I was intrigued by the headline What the Biden-Harris COVID-19 Task Force Is Missing. The 16-member Transition COVID-19 Advisory Board is full of “household names” in health care— like former Food and Drug Administration Commissioner, David Kessler; Yale professor, Marcella Nunez Smith, former Surgeon General, Vivek Murthy; former White House health policy advisor, Ezekiel Emmanuel; author and Harvard professor, Atul Gawande; international vaccine expert, Rick Bright; and other distinguished public health and scientific experts (see Here’s Who’s On Joe Biden’s Transition Covid-19 Advisory Board).

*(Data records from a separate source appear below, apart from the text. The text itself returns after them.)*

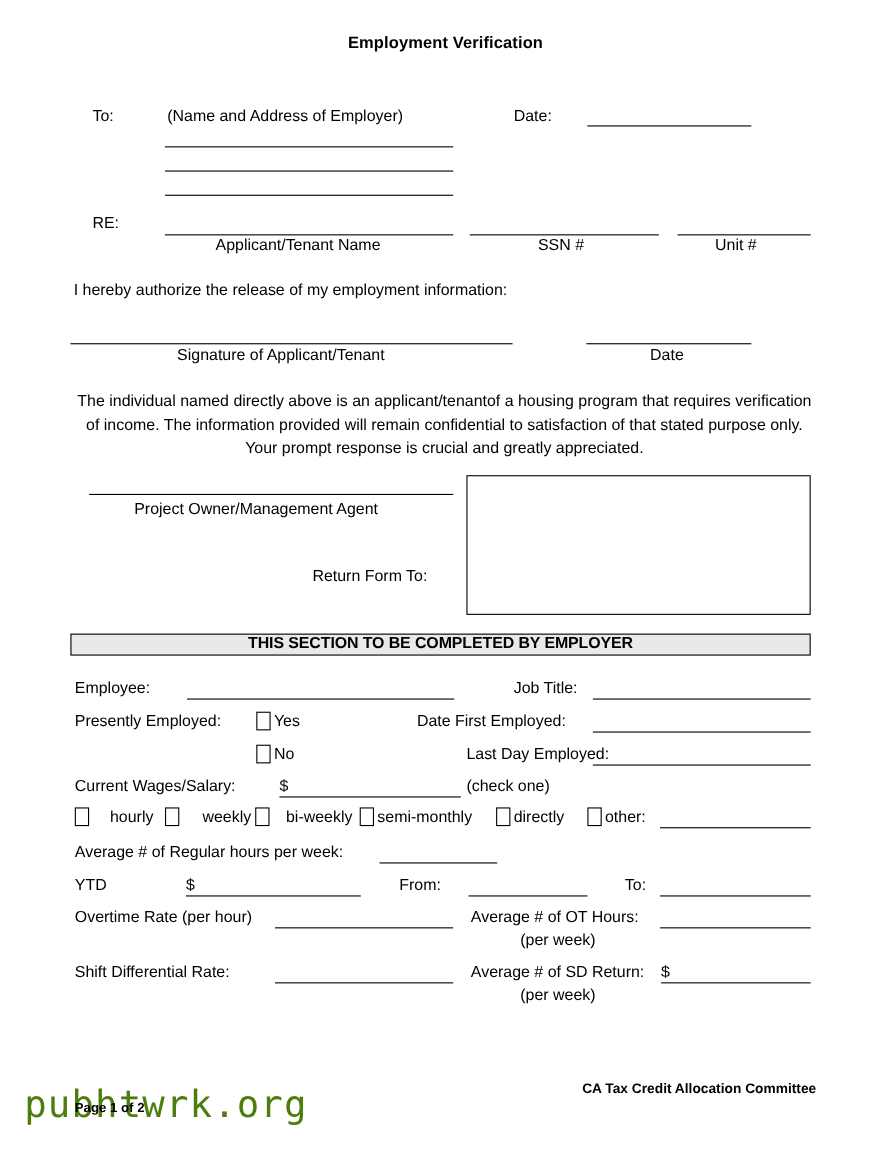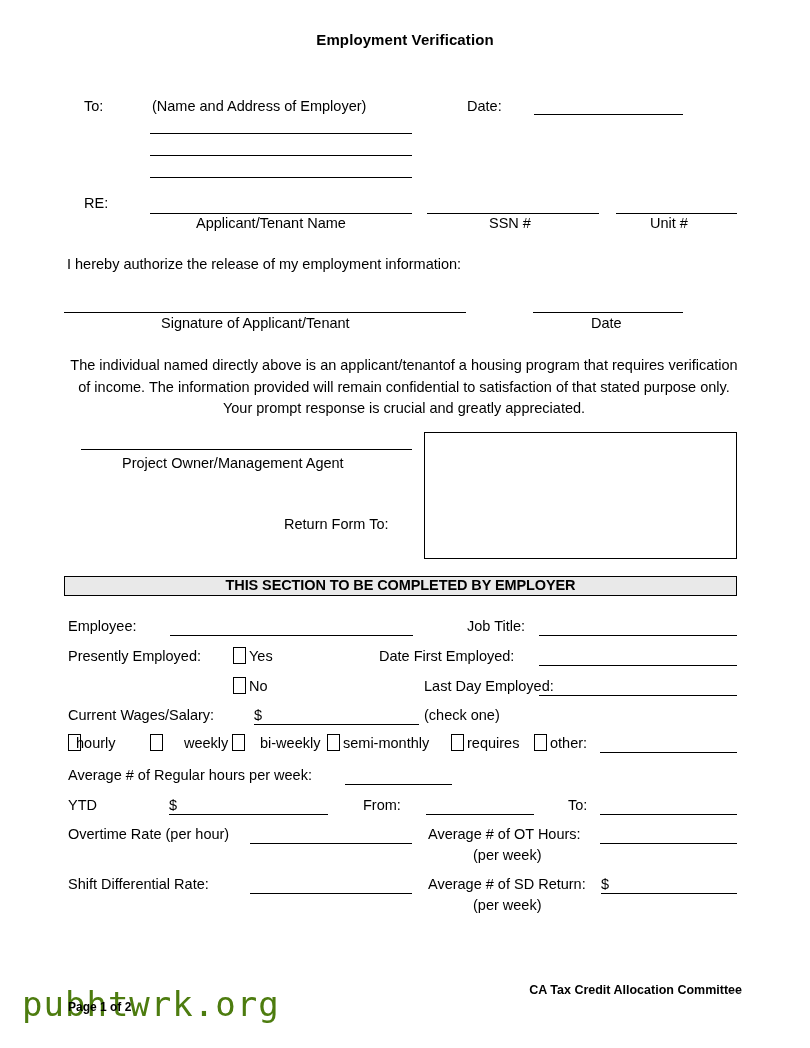--- a/index.html
+++ b/index.html
@@ -183,33 +183,33 @@
   <div class="abs txt" style="left:249px; top:679px;">No</div>
   <div class="abs txt" style="left:385px; top:679px;margin-left:39px;">Last Day Employed:</div>
   <div class="rule" style="left:539px; top:695px; width:198px;"></div>
 
   <div class="abs txt" style="left:68px; top:708px;">Current Wages/Salary:</div>
   <div class="abs txt" style="left:254px; top:708px;">$</div>
   <div class="rule" style="left:254px; top:724px; width:165px;"></div>
   <div class="abs txt" style="left:424px; top:708px;">(check one)</div>
 
   <div class="checkbox" style="left:68px; top:734px;"></div>
-  <div class="abs txt" style="left:76px; top:736px;">hourly</div>
+  <div class="abs txt" style="left:100px; top:736px;">hourly</div>
 
   <div class="checkbox" style="left:150px; top:734px;"></div>
   <div class="abs txt" style="left:166px; top:736px;margin-left:18px;">weekly</div>
 
   <div class="checkbox" style="left:232px; top:734px;"></div>
   <div class="abs txt" style="left:260px; top:736px;">bi-weekly</div>
 
   <div class="checkbox" style="left:327px; top:734px;"></div>
   <div class="abs txt" style="left:343px; top:736px;">semi-monthly</div>
 
   <div class="checkbox" style="left:451px; top:734px;"></div>
-  <div class="abs txt" style="left:467px; top:736px;">requires</div>
+  <div class="abs txt" style="left:467px; top:736px;">directly</div>
 
   <div class="checkbox" style="left:534px; top:734px;"></div>
   <div class="abs txt" style="left:550px; top:736px;">other:</div>
   <div class="rule" style="left:600px; top:752px; width:137px;"></div>
 
   <div class="abs txt" style="left:68px; top:768px;">Average # of Regular hours per week:</div>
   <div class="rule" style="left:345px; top:784px; width:107px;"></div>
 
   <div class="abs txt" style="left:68px; top:798px;">YTD</div>
   <div class="abs txt" style="left:169px; top:798px;">$</div>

As it turns out, the advisory board does not have a psychiatrist (although there is a registered nurse, Jane Hopkins, specializing in mental health). This struck me as odd given the frequent headlines and all the data that point to the behavioral health public emergency that has escalated in parallel with our rising COVID numbers and economic distress.
We’ve reported on the increasing prevalence of mental illness and substance abuse in the past nine months—and this is a phenomenon not limited to the U.S.
Approximately 41% of Americans experienced at least one adverse mental or behavioral health symptom during COVID-19—31% had symptoms of anxiety disorder or depressive disorder, 26% had symptoms of a trauma- and stressor-related disorder, 13% started or increased substance use to cope with stress or emotions related to COVID-19, and 11% seriously considered suicide in the 30 days before completing a national survey. Read more here.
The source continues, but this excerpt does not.